La Digos non è riuscita a intercettare un solo camper diretto verso i terreni di Camilli. Che è andato in procura, a denunciare. Violazione della proprietà privata. Danneggiamenti. Camilli ha fatto una sommaria stima dei danni. Un imprenditore come lui c’è abituato, ai calcoli. Sarà costretto ad affrontare delle spese, è chiaro. Ma quando se ne andranno gli occupanti? Oggi, domani, ma anche tra un mese a questo punto. “Per fortuna sono assicurato, ma come la mettiamo con la bonifica dell’area che è sottoposta a vincoli stringenti? E’ chiaro che dovrà occuparsene lo stato. E poi pensate che i danni siano solo materiali? Dovremo fare i conti con un danno di immagine incalcolabile. Non è che la Tuscia in questi giorni sulle pagine dei giornali o nei tg sia passata come un luogo d’arte che ospita una mostra su Dante”. 

C’è un fuggi fuggi generalizzato dalle strutture ricettive che potrebbe provocare un collasso della stagione turistica nel bel mezzo di agosto. “Io stesso ho un agriturismo e degli appartamenti.
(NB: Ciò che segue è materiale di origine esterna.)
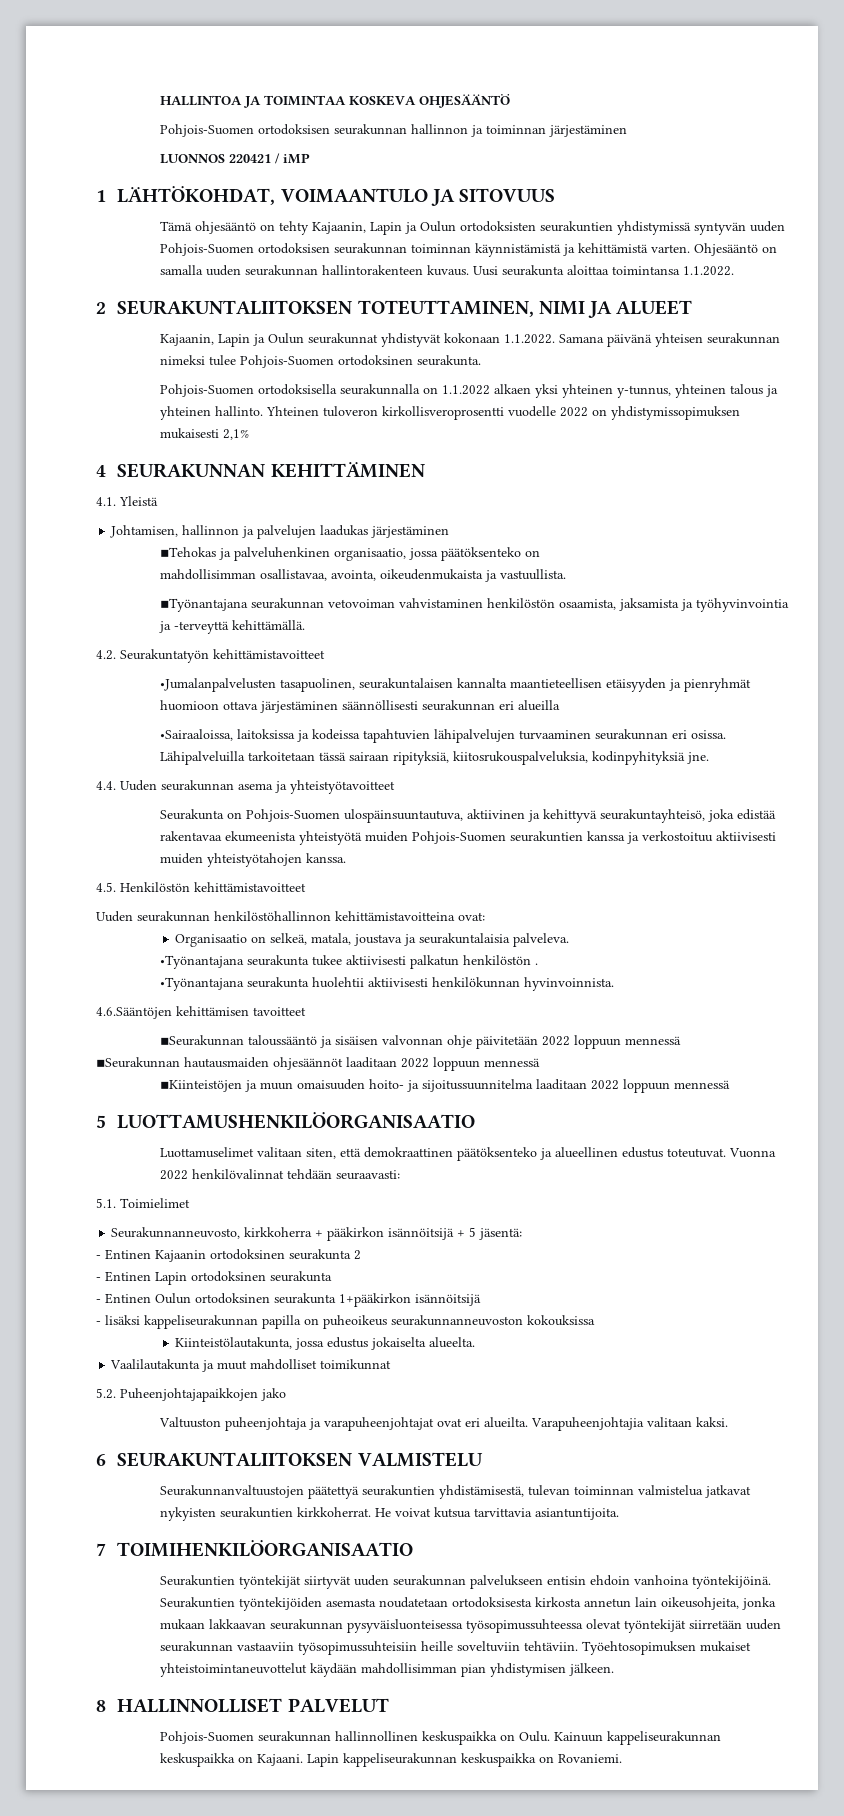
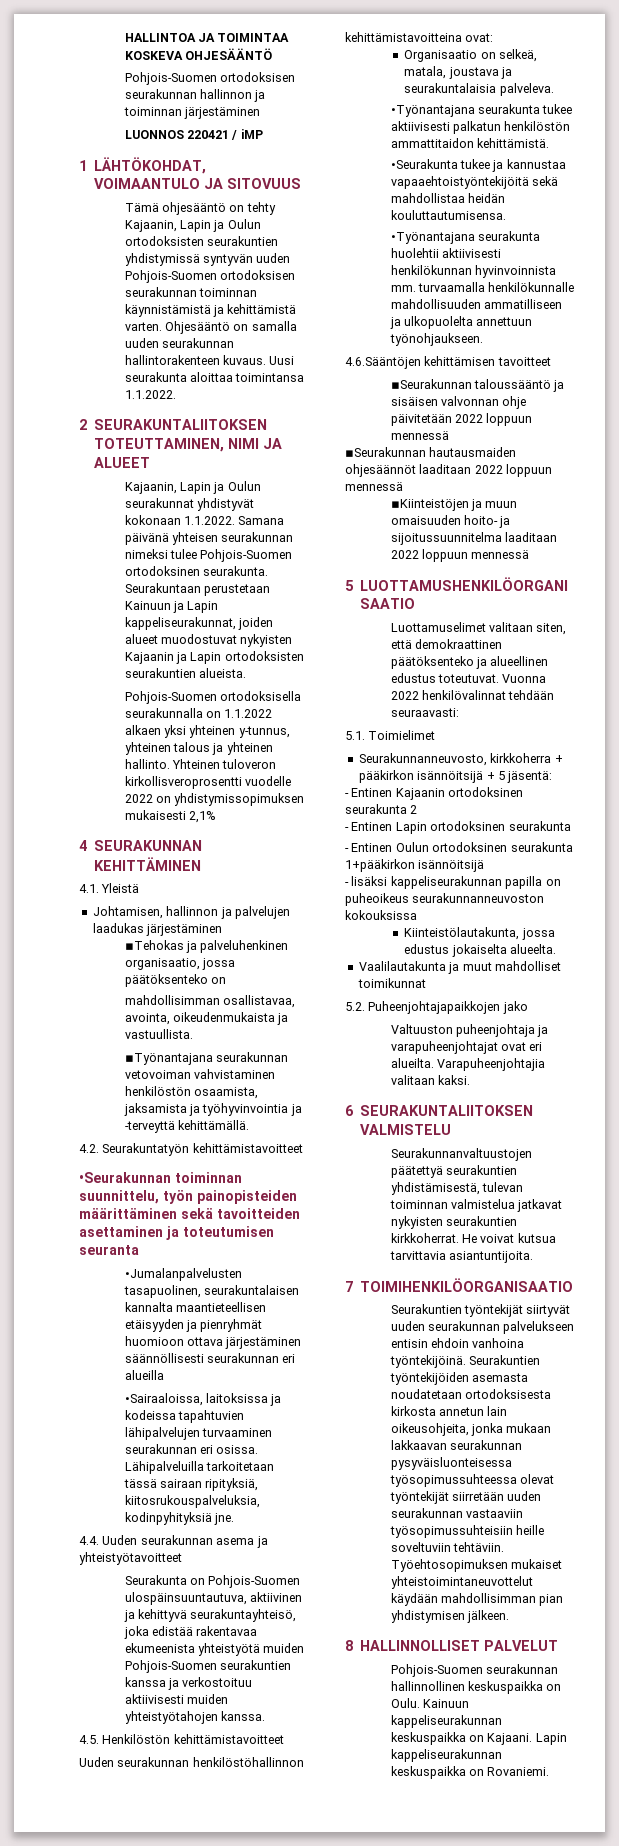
+ Seurakuntaan perustetaan Kainuun ja Lapin kappeliseurakunnat, joiden alueet muodostuvat nykyisten Kajaanin ja Lapin ortodoksisten seurakuntien alueista.
+ •Seurakunnan toiminnan suunnittelu, työn painopisteiden määrittäminen sekä tavoitteiden asettaminen ja toteutumisen seuranta
- •Työnantajana seurakunta tukee aktiivisesti palkatun henkilöstön .
+ •Työnantajana seurakunta tukee aktiivisesti palkatun henkilöstön ammattitaidon kehittämistä.
+ •Seurakunta tukee ja kannustaa vapaaehtoistyöntekijöitä sekä mahdollistaa heidän kouluttautumisensa.
- •Työnantajana seurakunta huolehtii aktiivisesti henkilökunnan hyvinvoinnista.
+ •Työnantajana seurakunta huolehtii aktiivisesti henkilökunnan hyvinvoinnista mm. turvaamalla henkilökunnalle mahdollisuuden ammatilliseen ja ulkopuolelta annettuun työnohjaukseen.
Arrivavano dalla Francia, dagli Stati Uniti, fino al 30 di agosto eravamo sold out. Dopo le immagini del rave c’è stata una disdetta generalizzata, sono scappati tutti”. Ma forse questo non è nemmeno il peggio. Il peggio è il collasso delle regole di convivenza civile. Chi voleva una sintesi delle incrostazioni del paese, volga lo sguardo a Valentano, dove l’Italia s’è fermata. “Mi richiami la settimana prossima, magari sono ancora qui. Tutto è possibile”.